→ How to complete this task
Start at the line with "[83,56,102,65] live -> [103,84,143,98] crypto" in the records below, stop at the line with "[100,433,181,445] 'wwmLogo': ->", and return every line in that span exactly, the two end lines included.

(Exercise data begins)

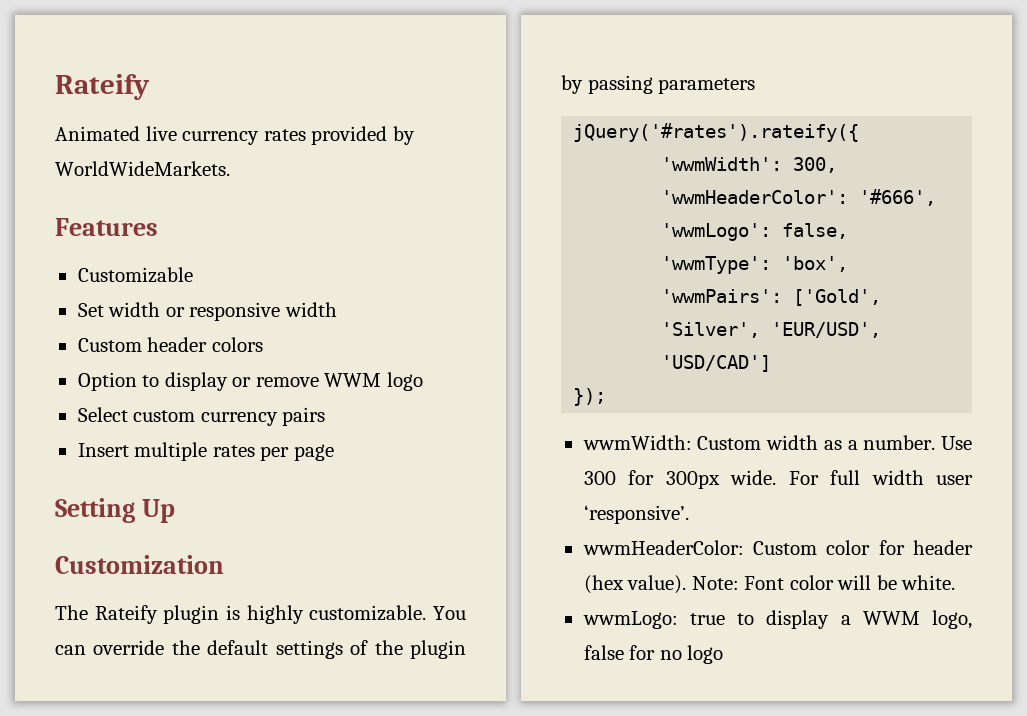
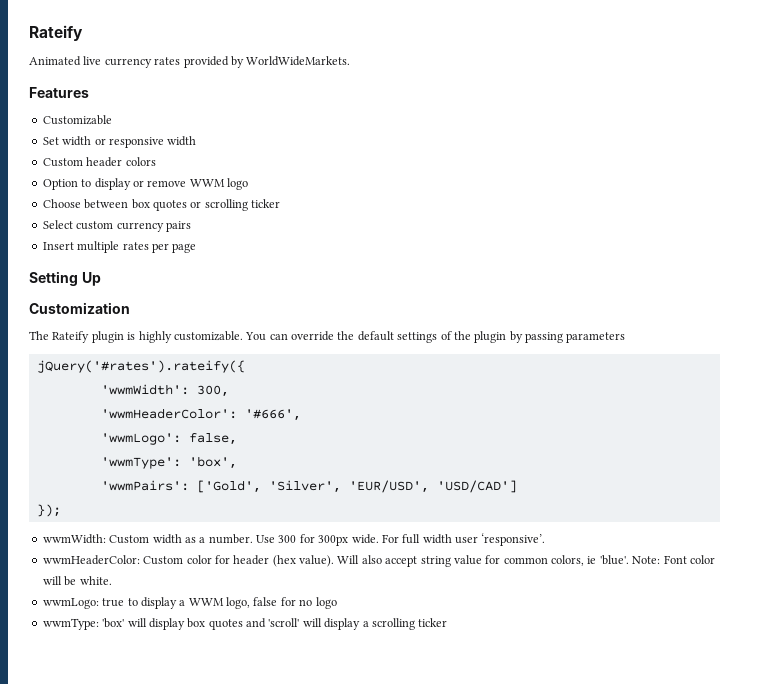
(423, 381) none -> [42,199,280,211] // Choose between box quotes or scrolling ticker
(687, 584) none -> [337,555,629,567] Will also accept string value for common colors, ie 'blue'.
(724, 654) none -> [42,618,448,630] // wwmType: 'box' will display box quotes and 'scroll' will display a scrolling ticker

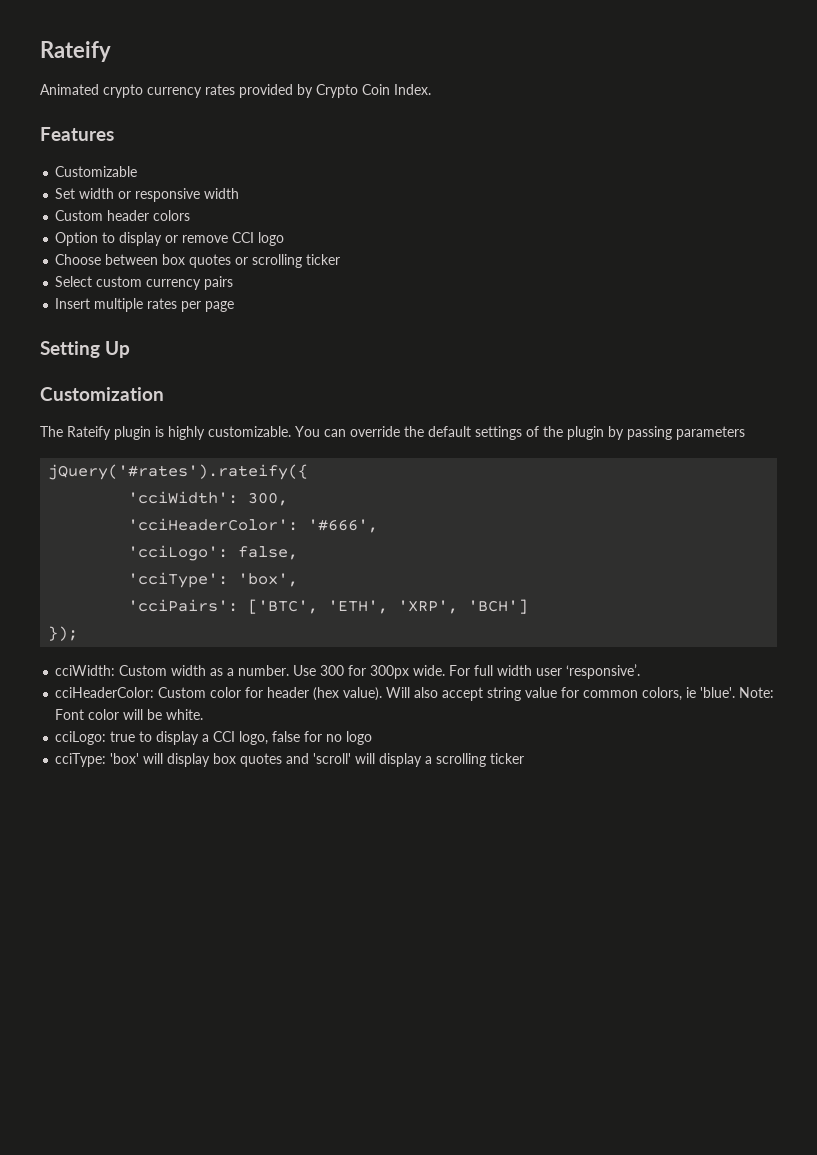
[83,56,102,65] live -> [103,84,143,98] crypto
[246,56,351,66] WorldWideMarkets. -> [316,84,431,98] Crypto Coin Index.
[189,179,225,187] WWM -> [232,232,255,243] CCI
[100,384,189,395] 'wwmWidth': -> [128,491,239,504] 'cciWidth':
[100,408,237,419] 'wwmHeaderColor': -> [128,518,299,531] 'cciHeaderColor':
[100,433,181,445] 'wwmLogo': -> [128,545,229,561] 'cciLogo':
[100,457,181,469] 'wwmType': -> [128,572,229,588] 'cciType':
[100,480,517,493] 'wwmPairs': ['Gold', 'Silver', 'EUR/USD', 'USD/CAD'] -> [128,599,529,614] 'cciPairs': ['BTC', 'ETH', 'XRP', 'BCH']
[42,534,106,544] wwmWidth: -> [55,665,116,676] cciWidth:
[42,555,140,565] wwmHeaderColor: -> [55,687,155,698] cciHeaderColor:
[42,598,99,609] wwmLogo: -> [55,731,107,745] cciLogo:
[188,598,224,606] WWM -> [213,731,236,742] CCI
[42,618,99,630] wwmType: -> [55,753,107,767] cciType:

(Exercise data ends)

→ Written response
[83,56,102,65] live -> [103,84,143,98] crypto
[246,56,351,66] WorldWideMarkets. -> [316,84,431,98] Crypto Coin Index.
[189,179,225,187] WWM -> [232,232,255,243] CCI
[100,384,189,395] 'wwmWidth': -> [128,491,239,504] 'cciWidth':
[100,408,237,419] 'wwmHeaderColor': -> [128,518,299,531] 'cciHeaderColor':
[100,433,181,445] 'wwmLogo': -> [128,545,229,561] 'cciLogo':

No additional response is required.